==== Data for analysis
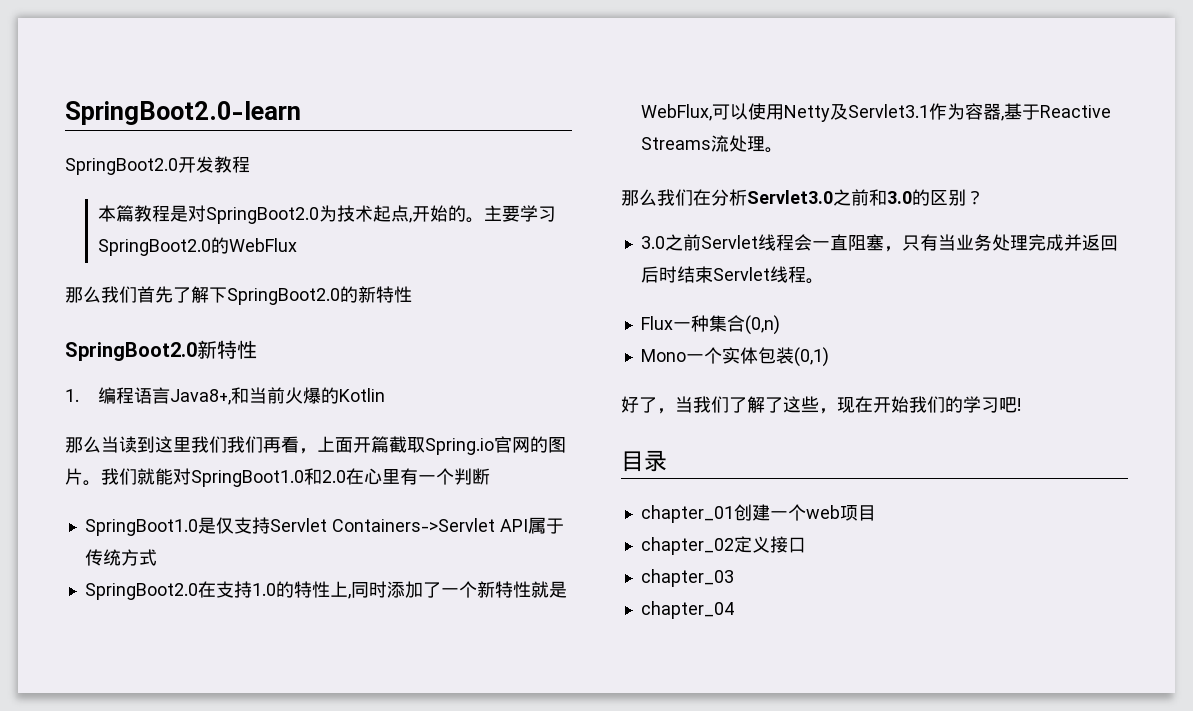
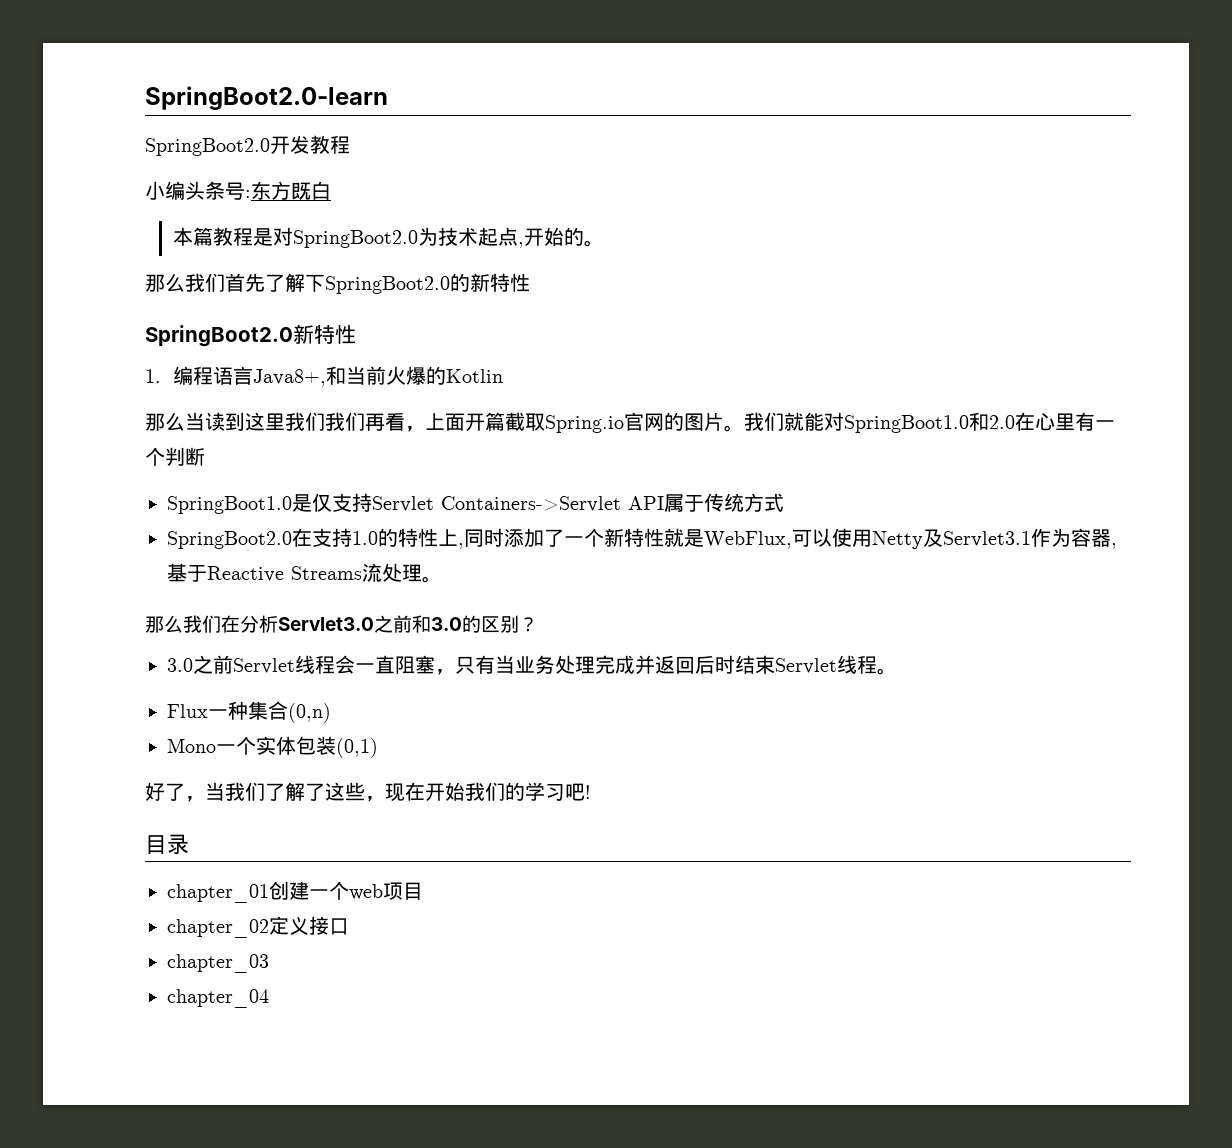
(250, 164) none -> [145,181,331,200] // 小编头条号:东方既白
[483,205,556,222] [97,237,297,256] 主要学习SpringBoot2.0的WebFlux -> (605, 243) none

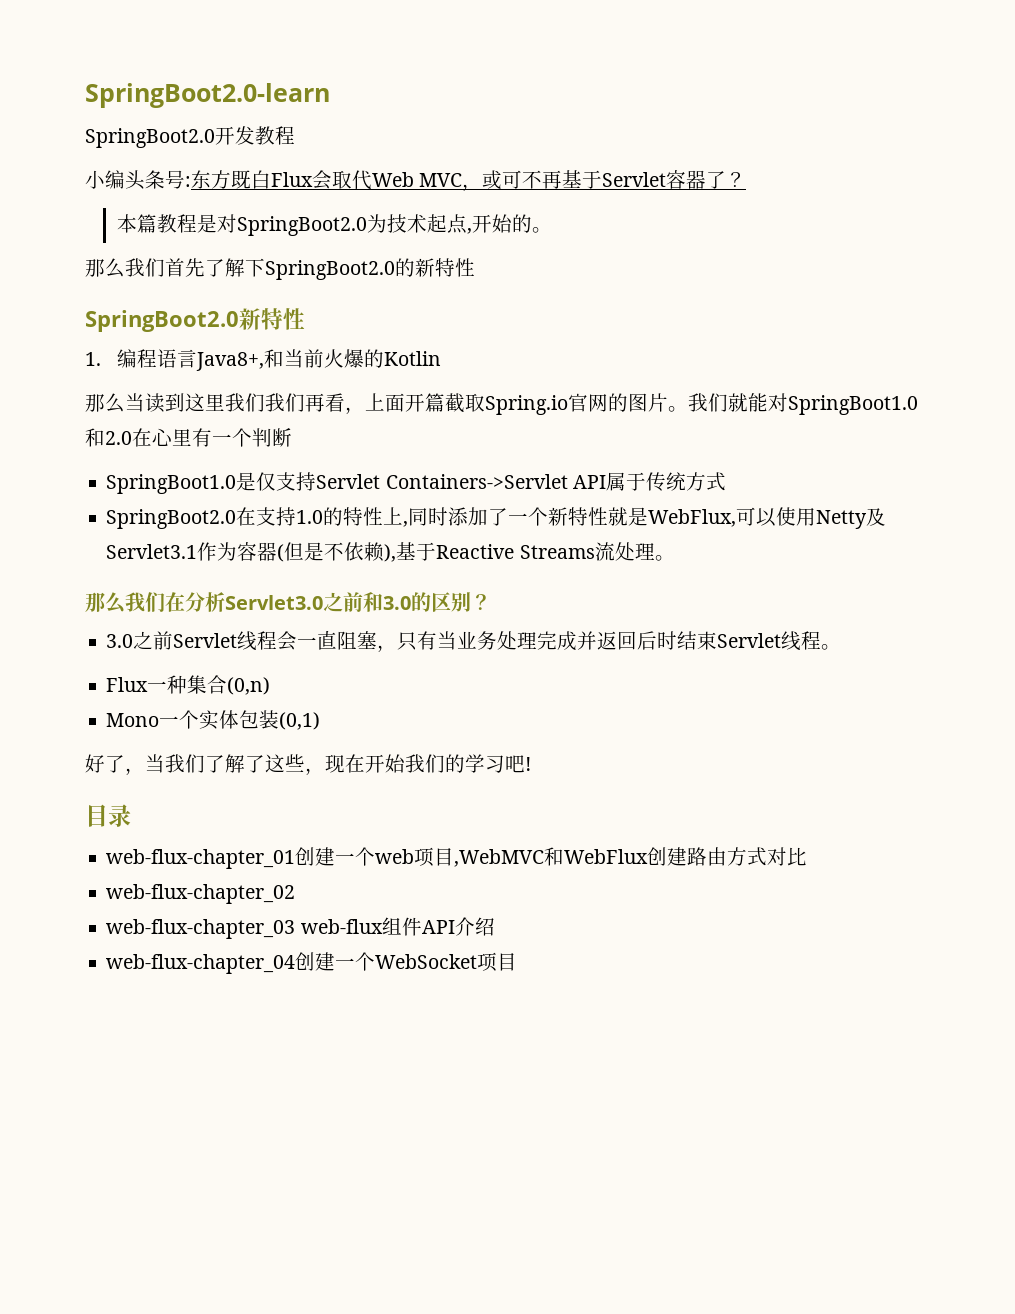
(331, 190) none -> [271,170,747,191] Flux会取代Web MVC，或可不再基于Servlet容器了？
[1111,543,1117,549] , -> [277,542,397,562] (但是不依赖),
[167,884,269,903] chapter_01 -> [106,849,296,869] web-flux-chapter_01
[167,916,349,938] [167,954,269,973] [167,989,269,1008] // chapter_02定义接口 // chapter_03 // chapter_04 -> [454,847,808,867] [106,884,296,904] [106,917,495,939] [106,952,518,974] ,WebMVC和WebFlux创建路由方式对比 // web-flux-chapter_02 // web-flux-chapter_03 web-flux组件API介绍 // web-flux-chapter_04创建一个WebSocket项目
========
• **What you will do**: Whenever a line holds a picture, print that line without the picture. All other data must be output exactly.

• **Written answer**:
(250, 164) none -> [145,181,331,200] // 小编头条号:东方既白
[483,205,556,222] [97,237,297,256] 主要学习SpringBoot2.0的WebFlux -> (605, 243) none

(331, 190) none -> [271,170,747,191] Flux会取代Web MVC，或可不再基于Servlet容器了？
[1111,543,1117,549] , -> [277,542,397,562] (但是不依赖),
[167,884,269,903] chapter_01 -> [106,849,296,869] web-flux-chapter_01
[167,916,349,938] [167,954,269,973] [167,989,269,1008] // chapter_02定义接口 // chapter_03 // chapter_04 -> [454,847,808,867] [106,884,296,904] [106,917,495,939] [106,952,518,974] ,WebMVC和WebFlux创建路由方式对比 // web-flux-chapter_02 // web-flux-chapter_03 web-flux组件API介绍 // web-flux-chapter_04创建一个WebSocket项目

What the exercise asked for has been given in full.